(RECORDS Opens)

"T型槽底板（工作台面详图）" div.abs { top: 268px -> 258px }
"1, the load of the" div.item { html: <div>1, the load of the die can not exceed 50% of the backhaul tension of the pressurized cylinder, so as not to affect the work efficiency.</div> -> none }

(RECORDS Closes)
(RECORDS Opens)

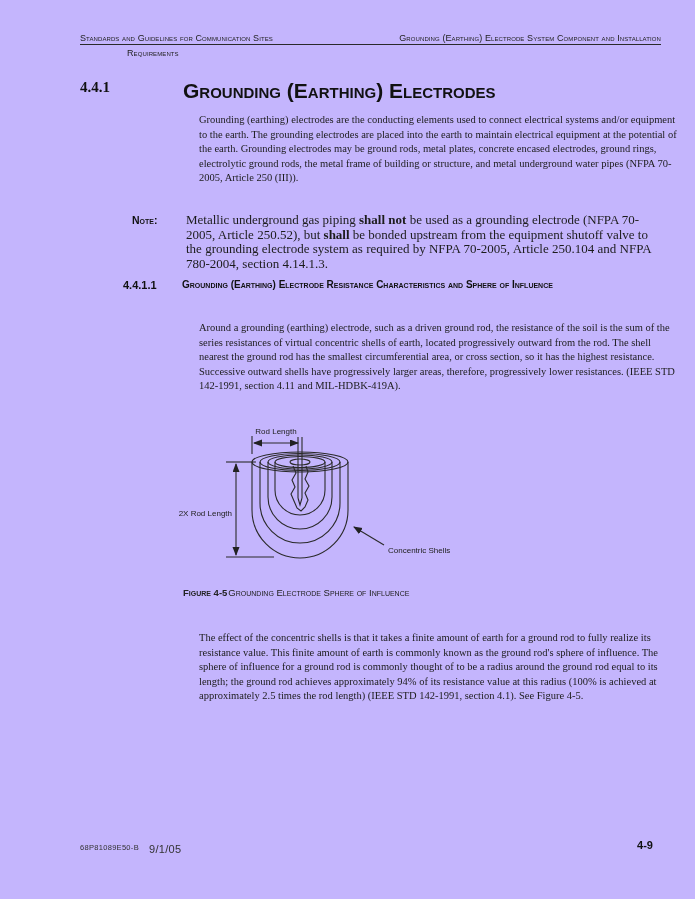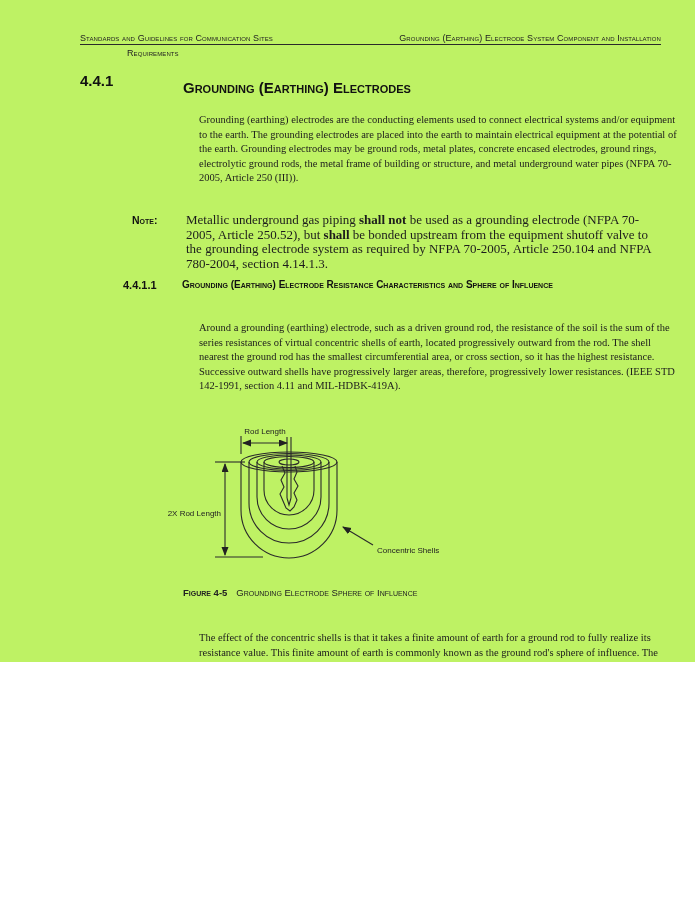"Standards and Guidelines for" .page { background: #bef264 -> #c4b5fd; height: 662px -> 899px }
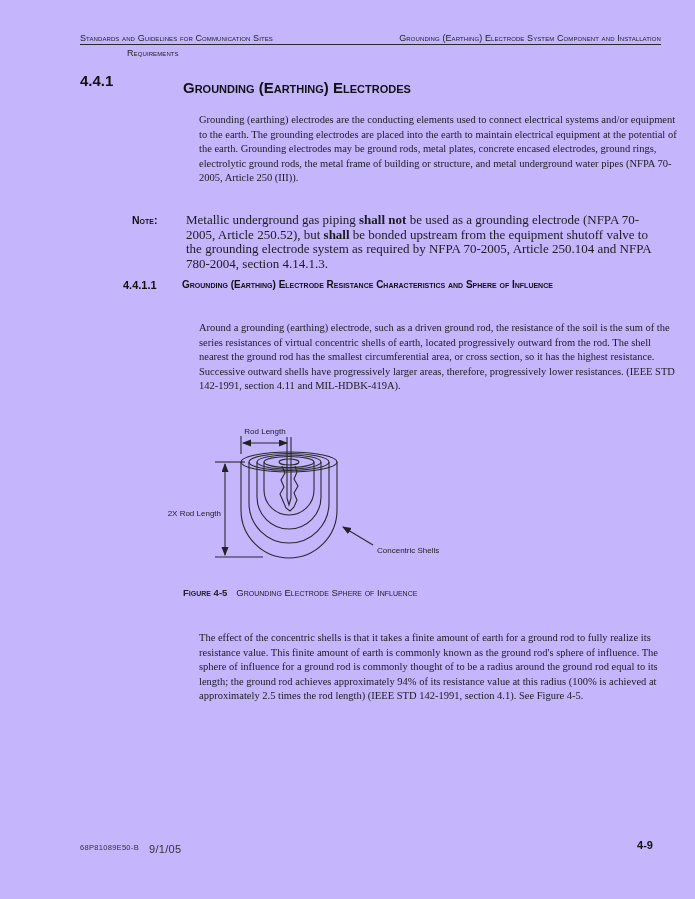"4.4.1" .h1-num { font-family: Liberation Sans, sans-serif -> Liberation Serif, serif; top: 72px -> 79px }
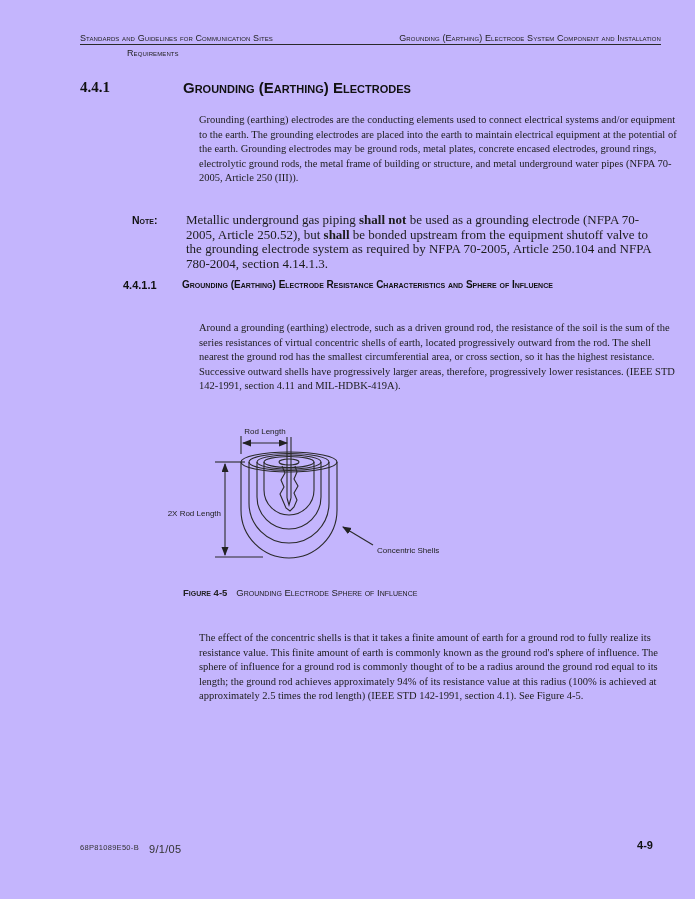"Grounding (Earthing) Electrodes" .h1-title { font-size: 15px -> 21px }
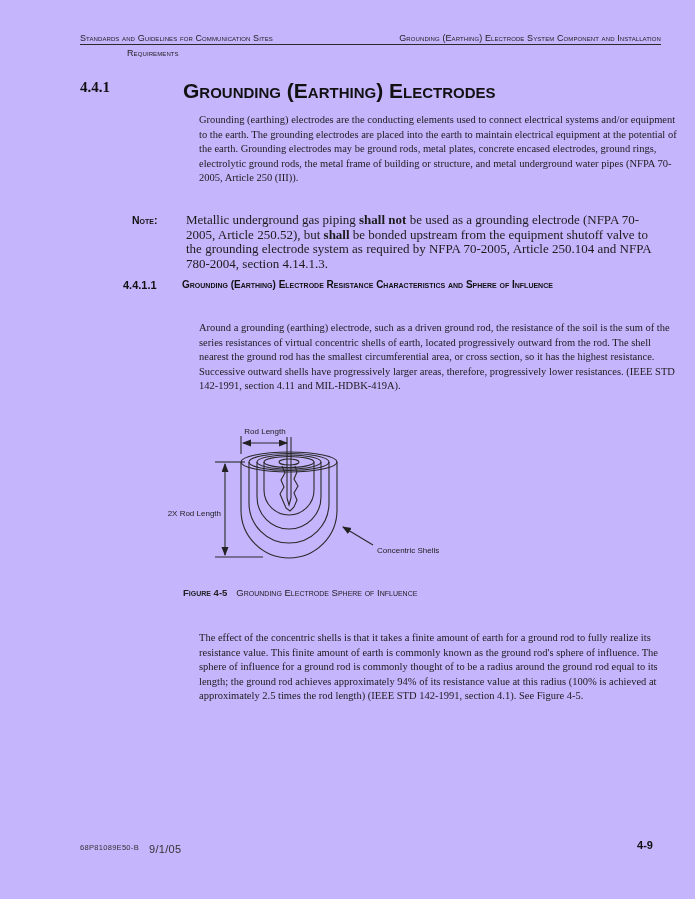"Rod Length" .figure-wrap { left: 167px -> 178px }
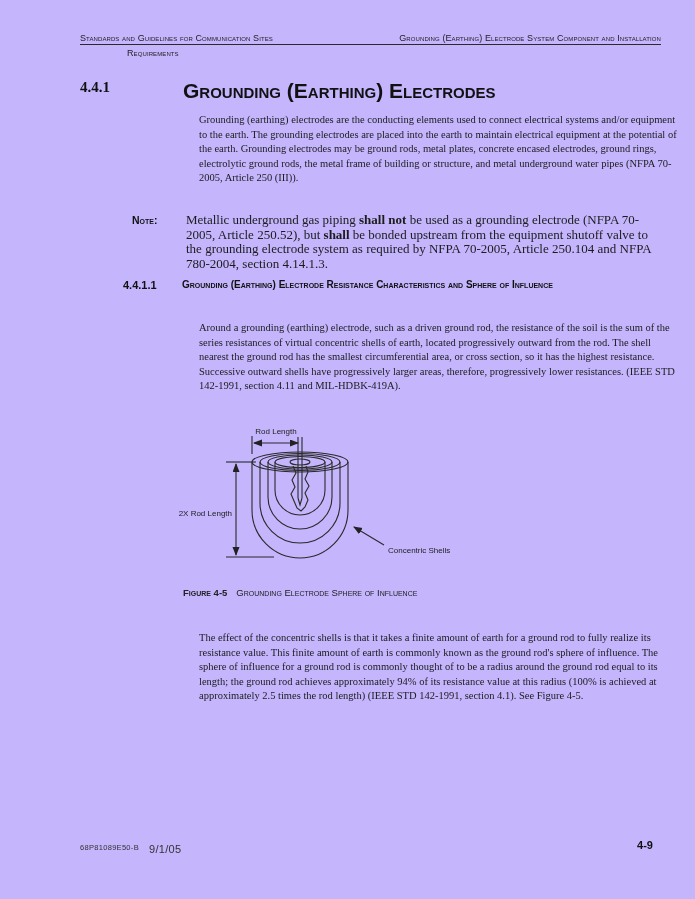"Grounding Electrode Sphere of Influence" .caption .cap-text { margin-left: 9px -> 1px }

(RECORDS Closes)

§ **PROBLEM STATEMENT**: Take the entries above and return only the lines from the one with "top: 268px ->" to the one with "html: <div>1, the", both included, unchanged.

§ **TASK ANSWER**:
"T型槽底板（工作台面详图）" div.abs { top: 268px -> 258px }
"1, the load of the" div.item { html: <div>1, the load of the die can not exceed 50% of the backhaul tension of the pressurized cylinder, so as not to affect the work efficiency.</div> -> none }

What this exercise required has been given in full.